Tell her. Tell her all of it, the truth about who you are,
I thought. There might never be a better time.
    I opened my mouth, but the words I wished tosay seemed to stick inside my throat. If I claimed Constanze d’Este as my mother, then I must also claim Etienne de Brabant as my father. Etienne de Brabant, who had sent his new wife and stepdaughters to the great stone house without bothering to inform them of my existence, so great was his desire to deny I was even alive.
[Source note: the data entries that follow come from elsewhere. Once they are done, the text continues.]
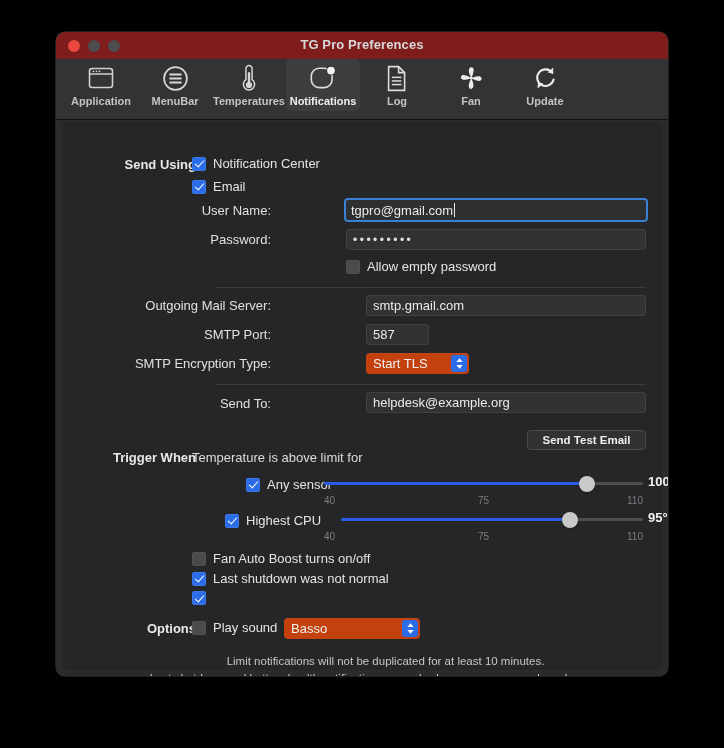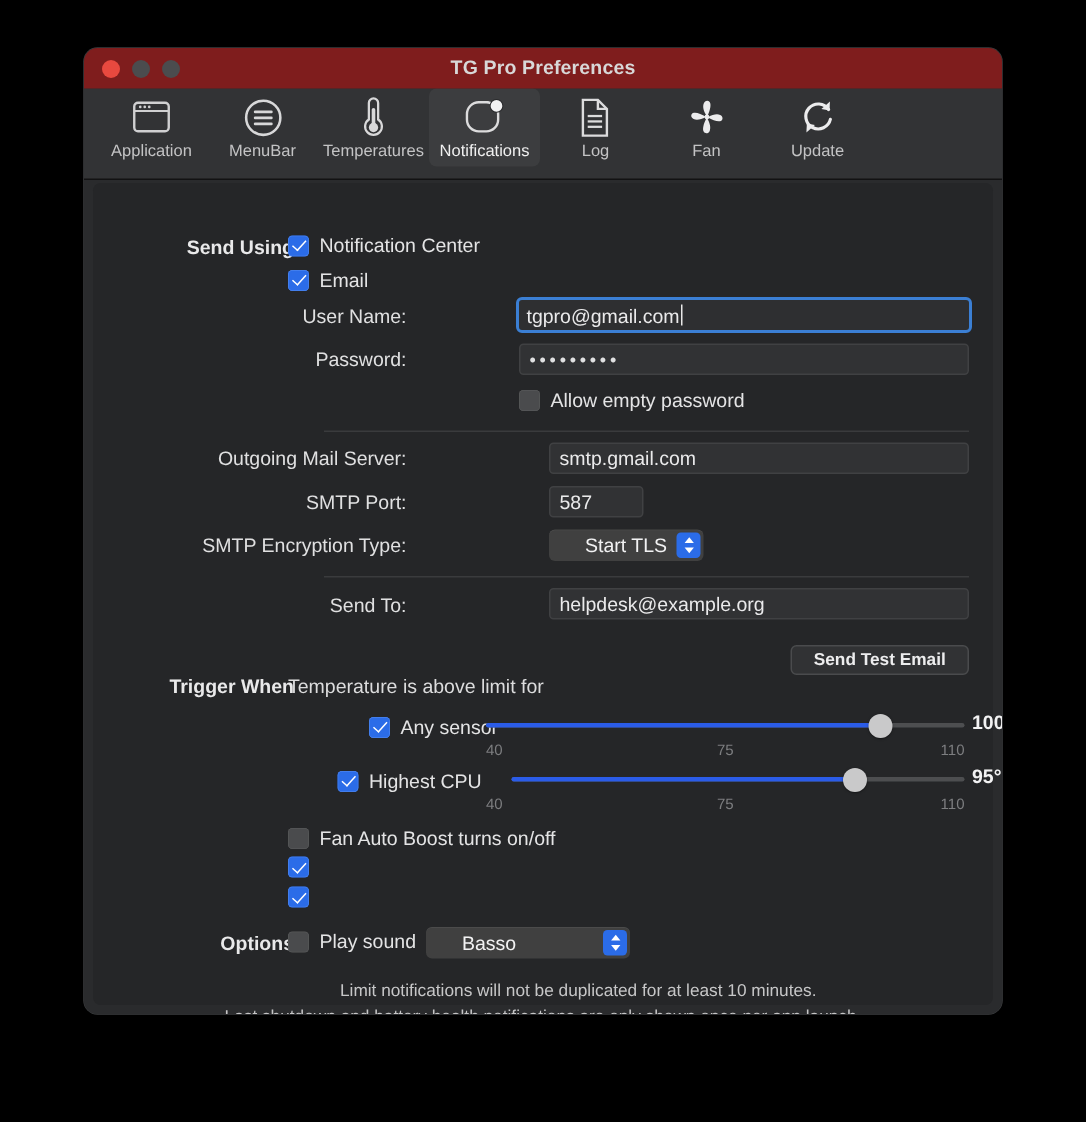"Application" .toolbar { font-weight: none -> bold }
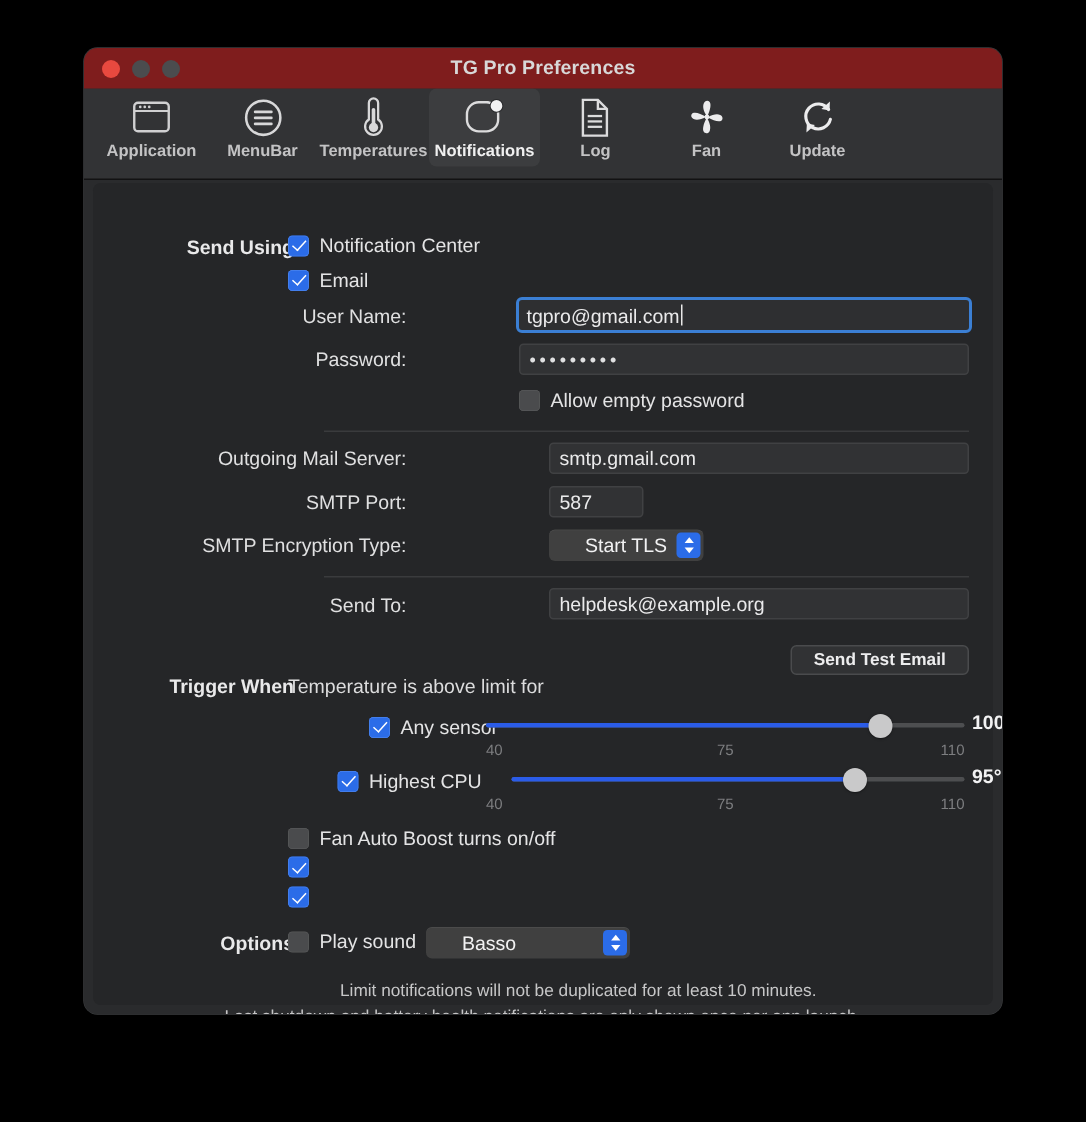"Start TLS" .popup { background: #404040 -> #c2410c; padding-left: 24px -> 7px }
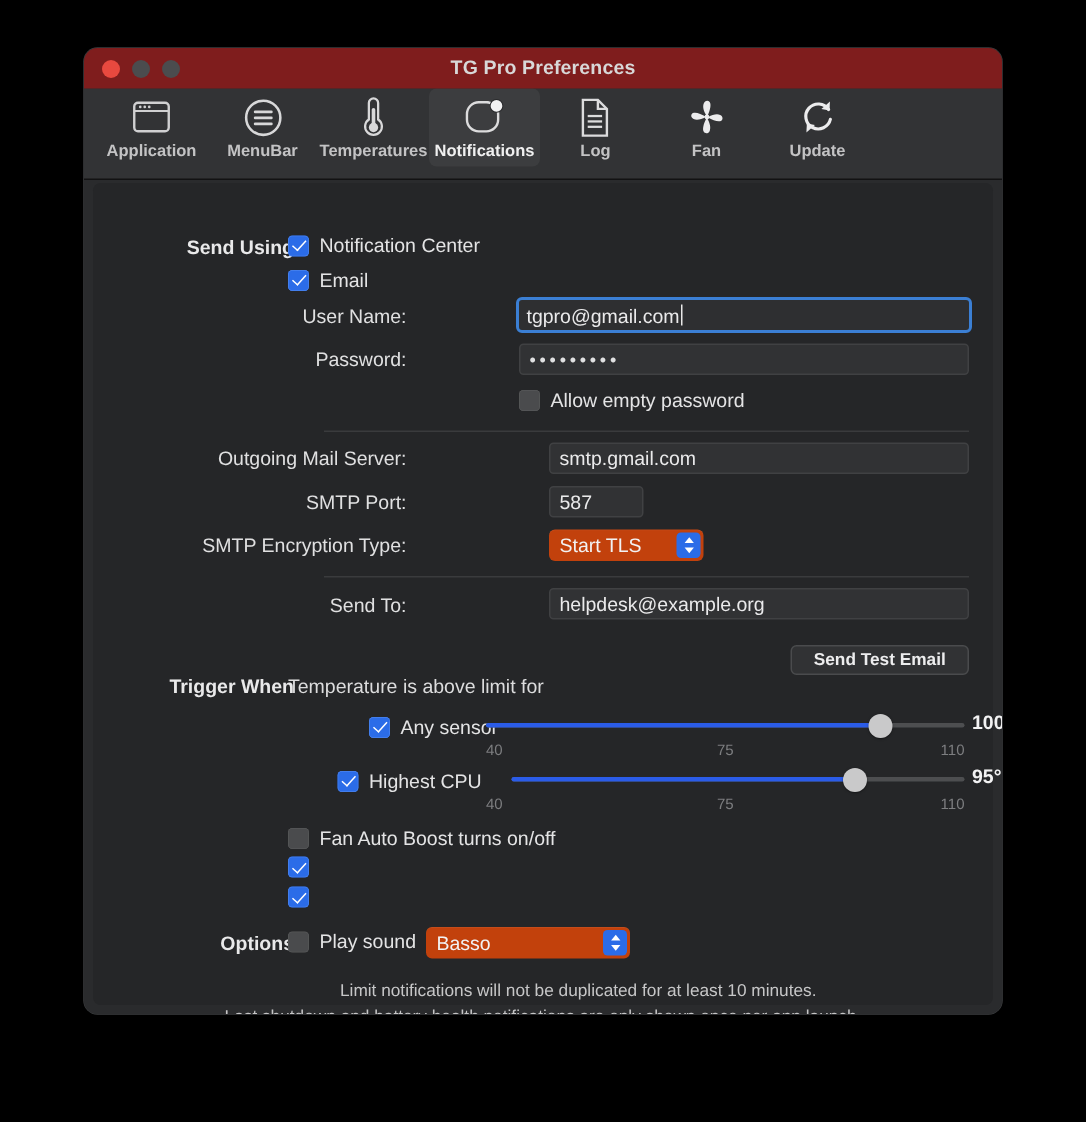"Last shutdown was not normal" span.cb-text { html: none -> <span>Last shutdown was not normal</span> }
    How would Amelie take the news if I told her? Would she be kind? Would she even believe me at all? But it was thinking of what Anastasia’s reaction might be that finally made up my mind. Her scorn I could bear, but not her pity, and, in that moment, pity seemed the only possible outcome of the telling of a tale such as mine.
    “This room belonged to Etienne de Brabant’s first wife,” I finally answered, deciding there was no point in telling a lie. All Amelie would have to do would be to ask someone else. “He locked the door and threw away the key when she died.”
    Amelie put her hands on her hips, pursing her lips and putting her head to one side. She studied the locked door as if it were a puzzle, just waiting to be solved.
    “And has it never been opened since? Has no one even tried?”
    “Never,” I said. And it occurred to me suddenly that not even I had ever been through that door, not since I had gone out it on the day that I was born. I had no idea what my mother’s room contained.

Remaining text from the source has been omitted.